As communities across the nation debate police reform, spending has become an urgent issue. State and local governments spent $115 billion on police in 2017, nearly triple the amount spent, in inflation-adjusted dollars, from $42 billion in 1977.
“An examination of government finance data can inform—but in no way settle—larger debates around policing,” said the Urban Institute.
“Government spending on police is not merely a set of numbers but, rather, the culmination of a long history of policy choices, including many rooted in persistent structural racism.”
Most of this spending (86 percent) was by local governments. States typically fund highway patrols, and local dollars support sheriffs’ offices and police departments.
“Across the U.S., police spending accounted for roughly $1 of every $10 spent by counties, municipalities, and townships and $1 of every $100 spent by states,” said the Urban Institute.
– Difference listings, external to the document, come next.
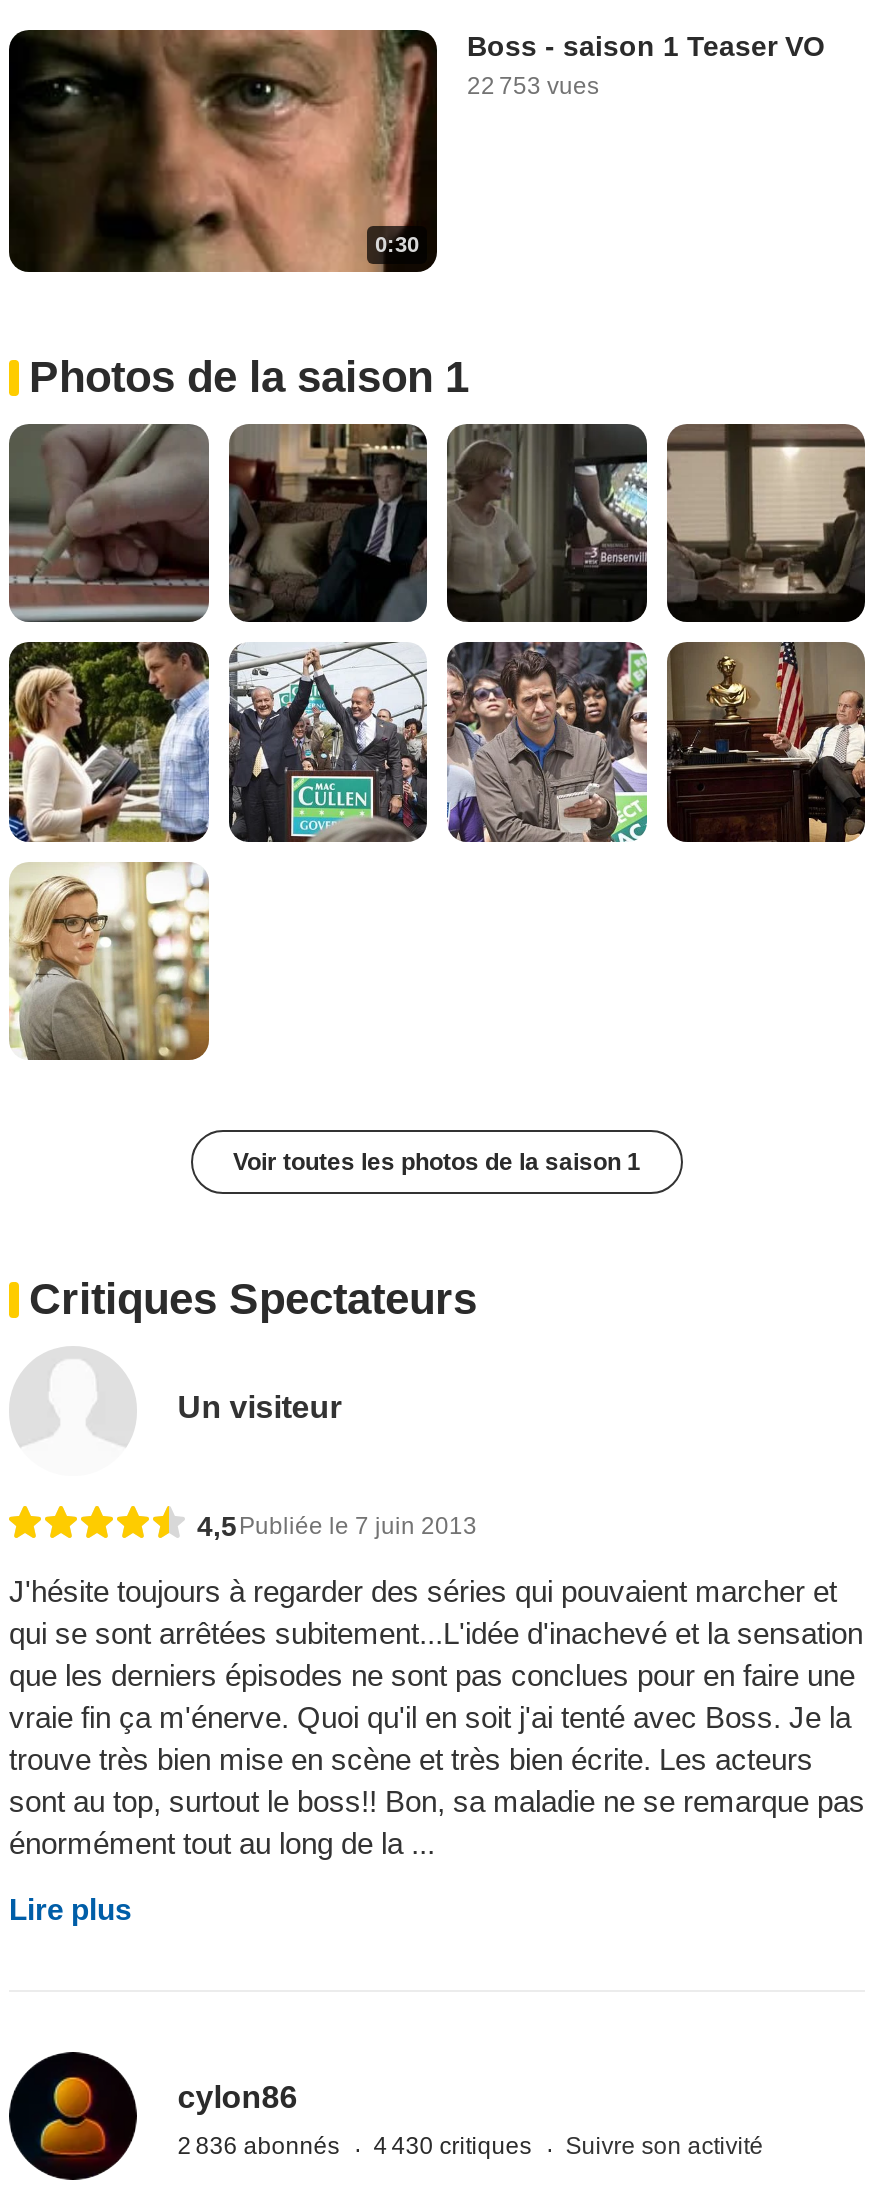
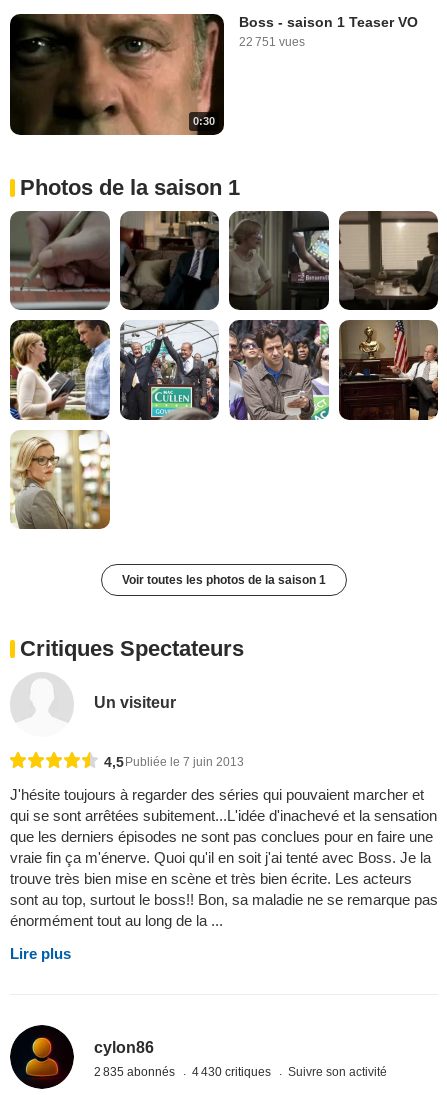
- 22 753 vues
+ 22 751 vues

- 2 836 abonnés 4 430 critiques Suivre son activité
+ 2 835 abonnés 4 430 critiques Suivre son activité
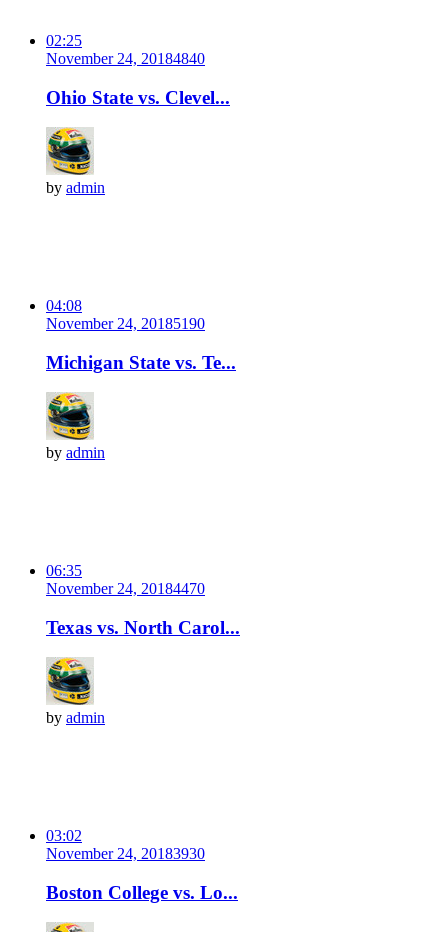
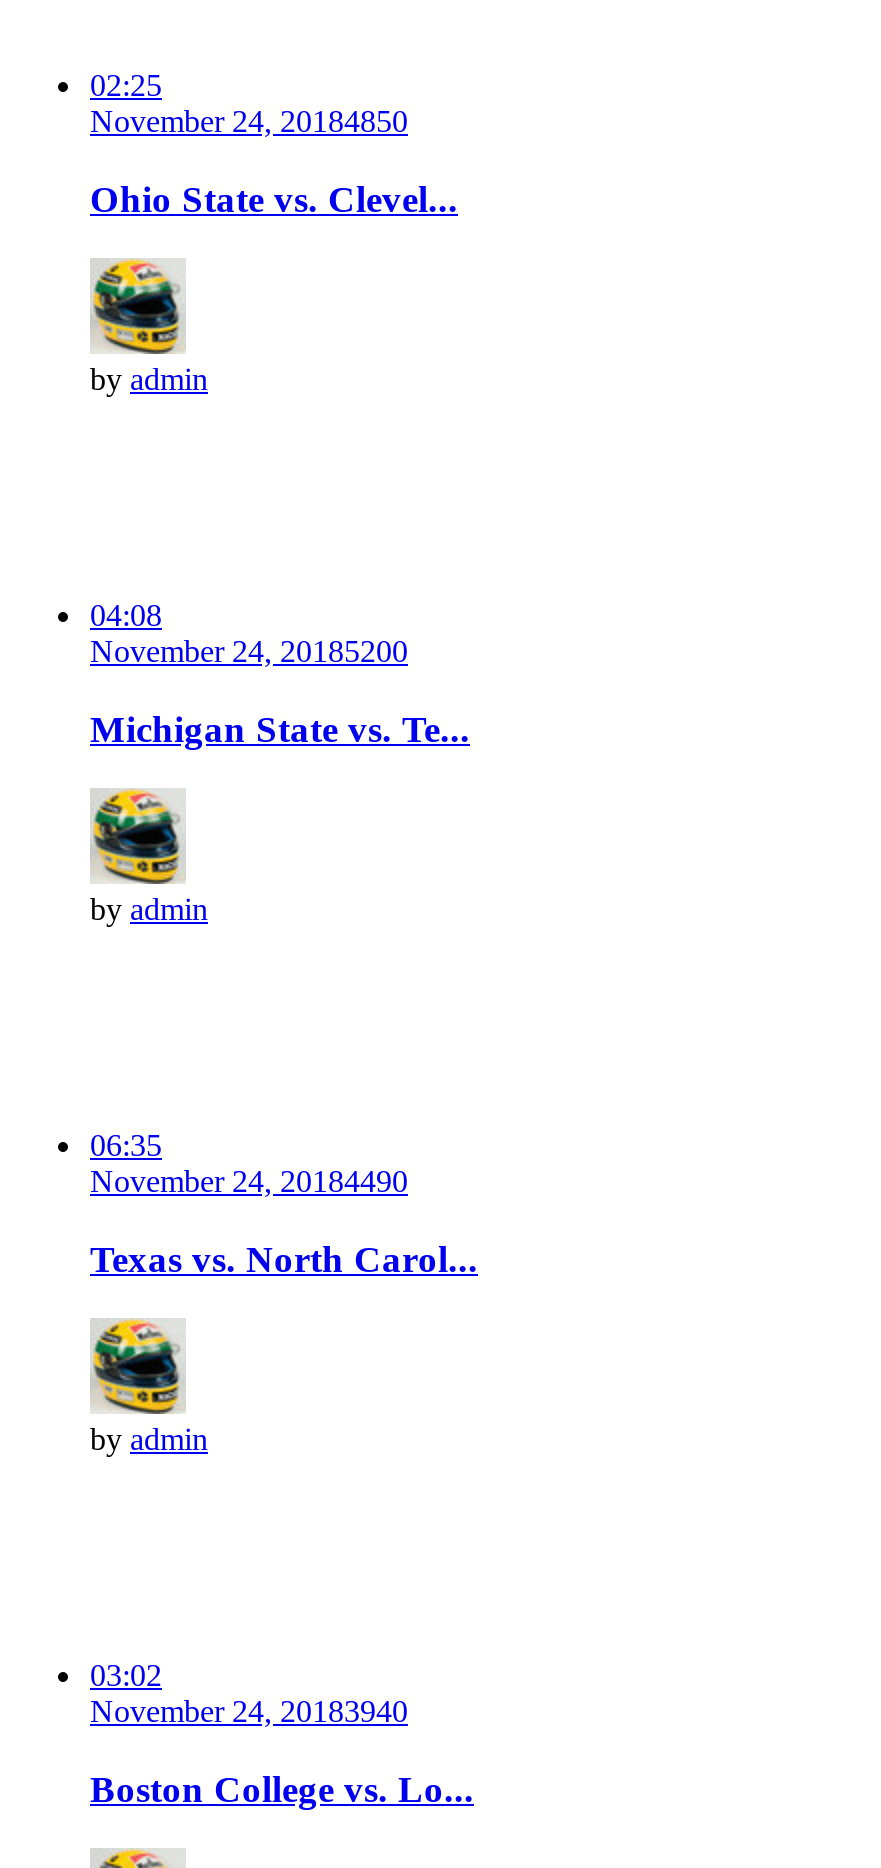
- November 24, 20184840
+ November 24, 20184850

- November 24, 20185190
+ November 24, 20185200

- November 24, 20184470
+ November 24, 20184490

- November 24, 20183930
+ November 24, 20183940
As communities try to discover how much of their municipal budgets goes toward policing, some advocates are sharing data showing localities spending close to half.
New York City spent $5.7 billion on police in 2017. However, that was just 6 percent of its budget, because New York City public school spending was included in the city budget—and accounted for one-third of the city’s spending, said the Urban Institute.
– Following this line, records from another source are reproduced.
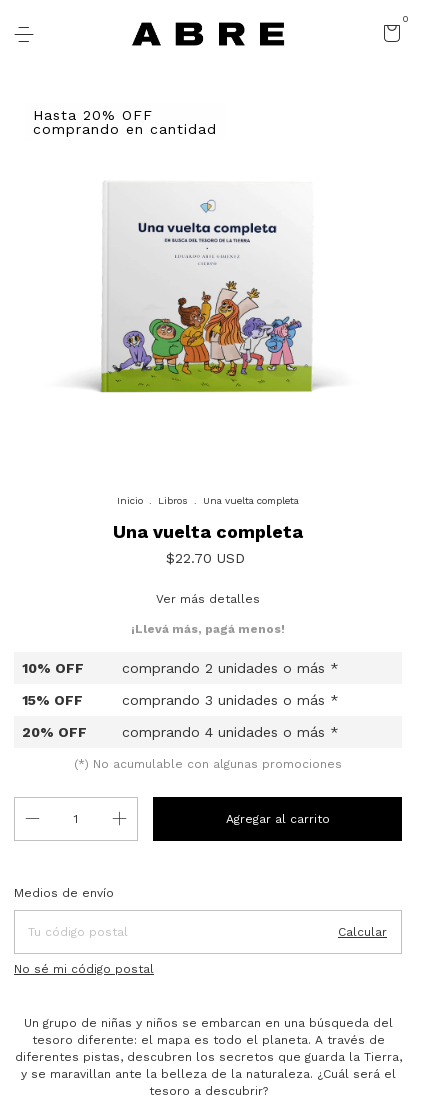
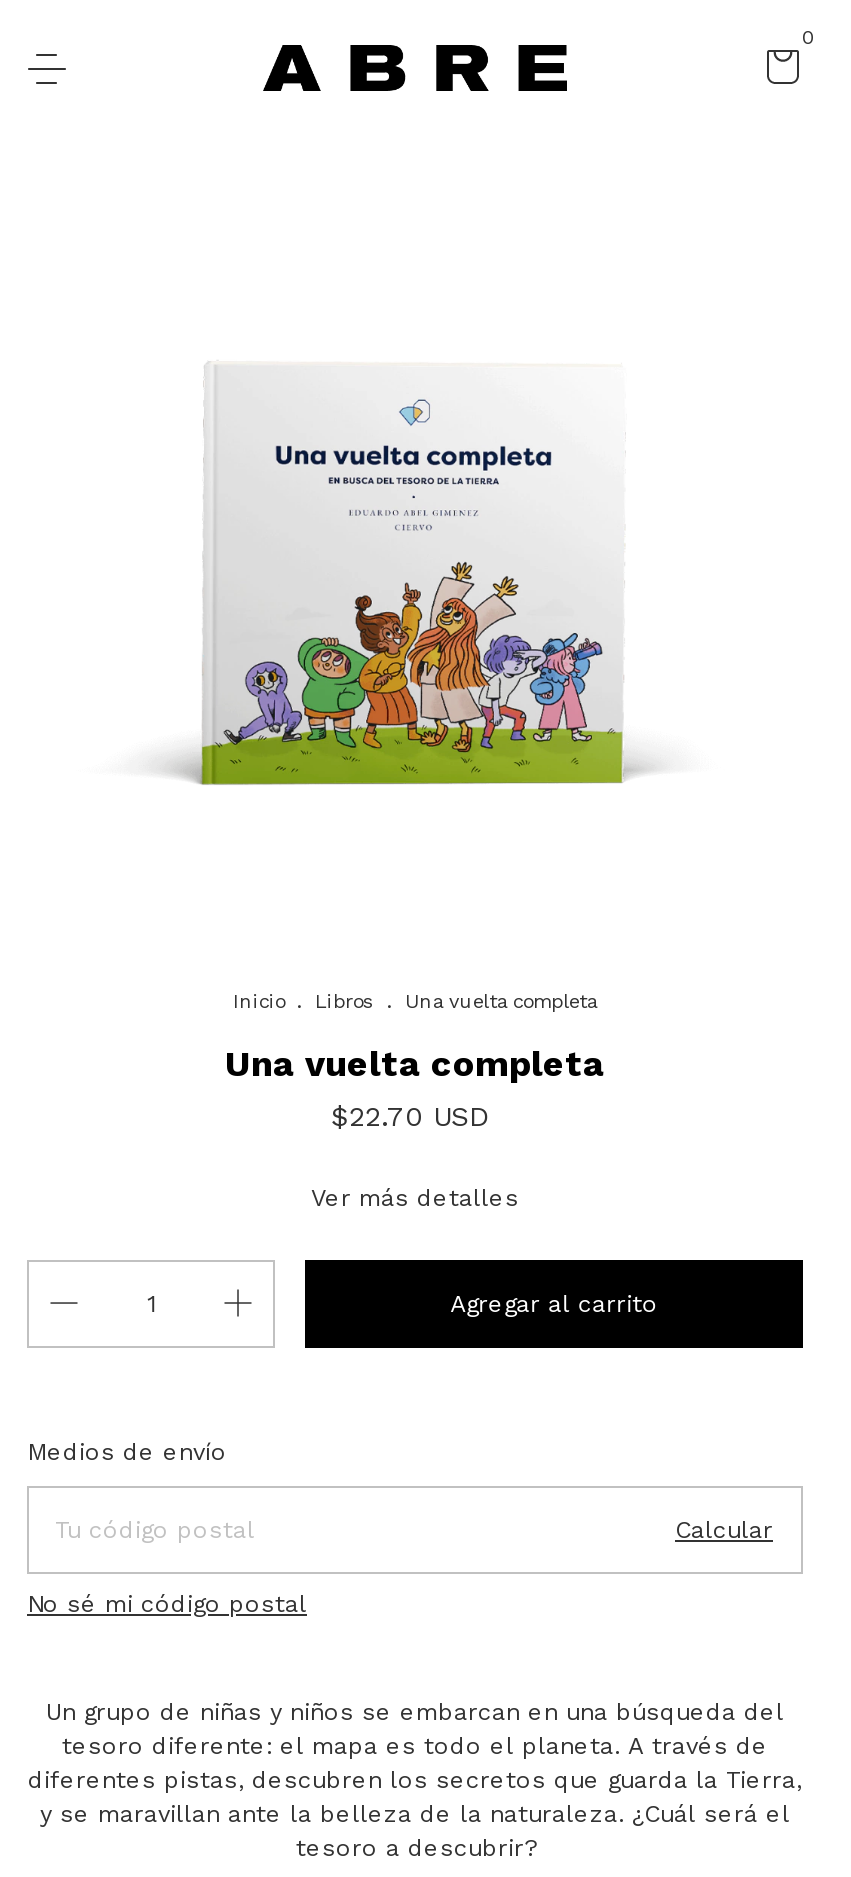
- Hasta 20% OFF
- comprando en cantidad

- ¡Llevá más, pagá menos!
- 10% OFF
- comprando 2 unidades o más *
- 15% OFF
- comprando 3 unidades o más *
- 20% OFF
- comprando 4 unidades o más *
- (*) No acumulable con algunas promociones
The average spending on police for jurisdictions with more than 1 million people was 9.7 percent in 2017. The average for jurisdictions with fewer than 50,000 people was 16.7 percent.
Overall, across the country, police spending was 4 percent of state and local direct general expenditures in 2017, the last year for which data is available.
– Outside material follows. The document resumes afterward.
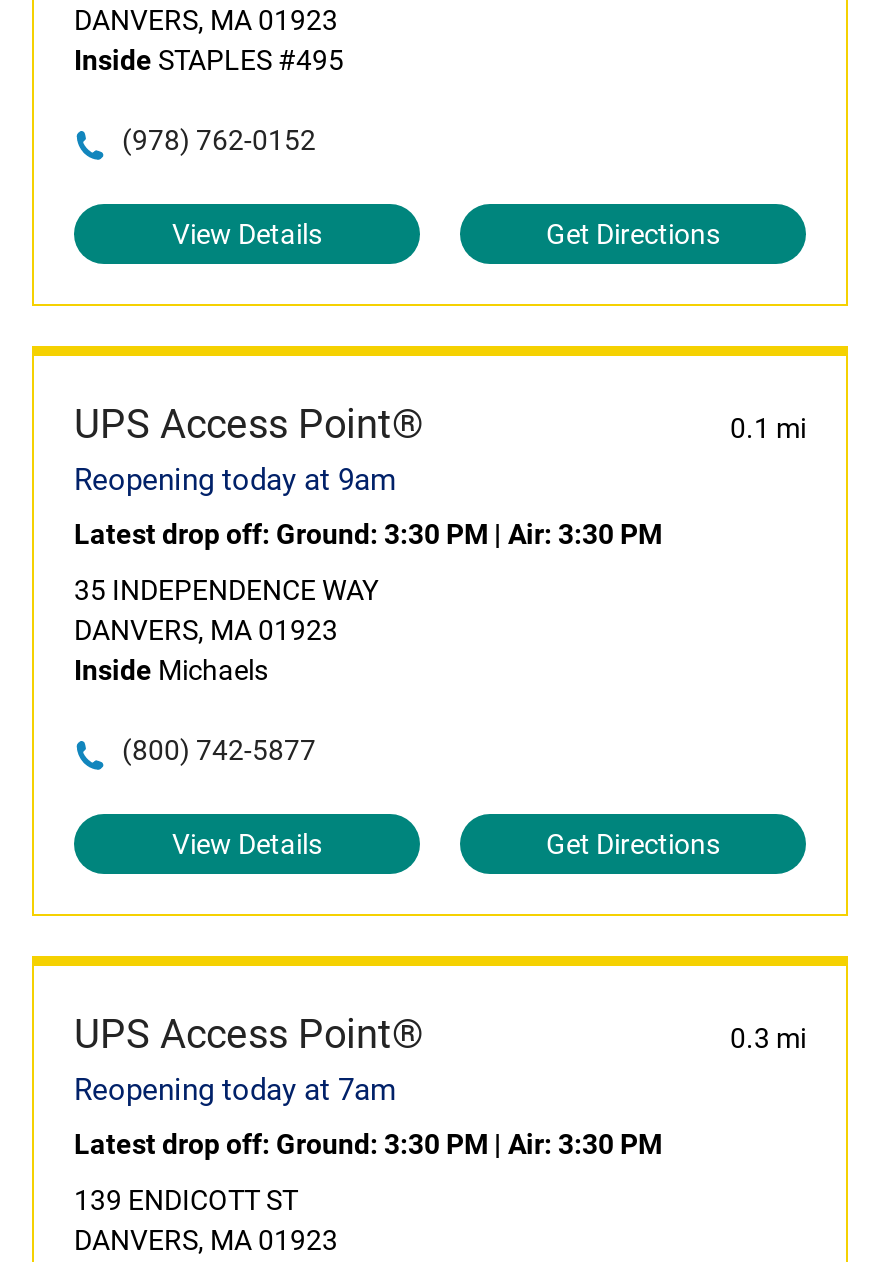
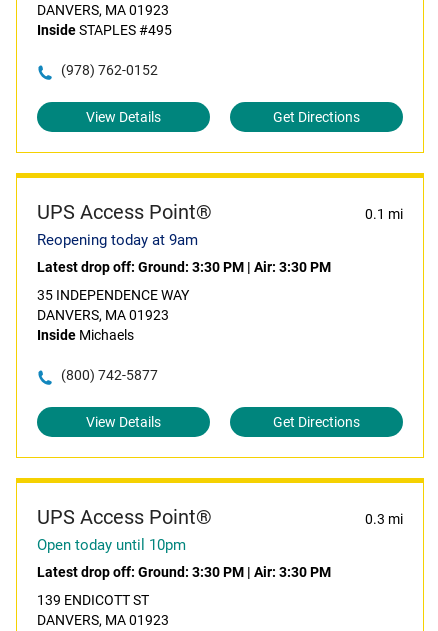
- Reopening today at 7am
+ Open today until 10pm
This is far less than what state and local governments spent on public welfare (mostly Medicaid) and K–12 education, but more than many other services, including housing and community development.
Roughly two-thirds of police spending is for payroll, said the article.
“A large reason why New York state spent the most per capita in 2017 ($529) and Kentucky spent the least ($186) is simply because the former pays its police officers more than the latter because of cost of living,” said the Urban Institute.